Problem to solve: For the records below, output every line from the one holding "tax: 6.25% = 82.28 -> 6.25% = 80.60" through the final line, unaltered, and no other lines.

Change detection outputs
# # # # #
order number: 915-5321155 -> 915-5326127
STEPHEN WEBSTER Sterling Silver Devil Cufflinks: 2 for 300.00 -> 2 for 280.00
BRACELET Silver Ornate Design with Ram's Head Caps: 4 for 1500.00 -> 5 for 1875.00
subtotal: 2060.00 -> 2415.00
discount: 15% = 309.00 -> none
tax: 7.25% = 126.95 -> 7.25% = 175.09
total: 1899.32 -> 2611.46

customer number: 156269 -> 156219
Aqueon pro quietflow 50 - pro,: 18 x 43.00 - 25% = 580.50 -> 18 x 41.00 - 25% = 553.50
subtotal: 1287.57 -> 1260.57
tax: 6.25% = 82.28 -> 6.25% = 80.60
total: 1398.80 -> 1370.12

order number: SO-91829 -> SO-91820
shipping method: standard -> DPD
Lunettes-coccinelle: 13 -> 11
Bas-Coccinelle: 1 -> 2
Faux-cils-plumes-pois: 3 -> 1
# # # # #
Written solution:
tax: 6.25% = 82.28 -> 6.25% = 80.60
total: 1398.80 -> 1370.12

order number: SO-91829 -> SO-91820
shipping method: standard -> DPD
Lunettes-coccinelle: 13 -> 11
Bas-Coccinelle: 1 -> 2
Faux-cils-plumes-pois: 3 -> 1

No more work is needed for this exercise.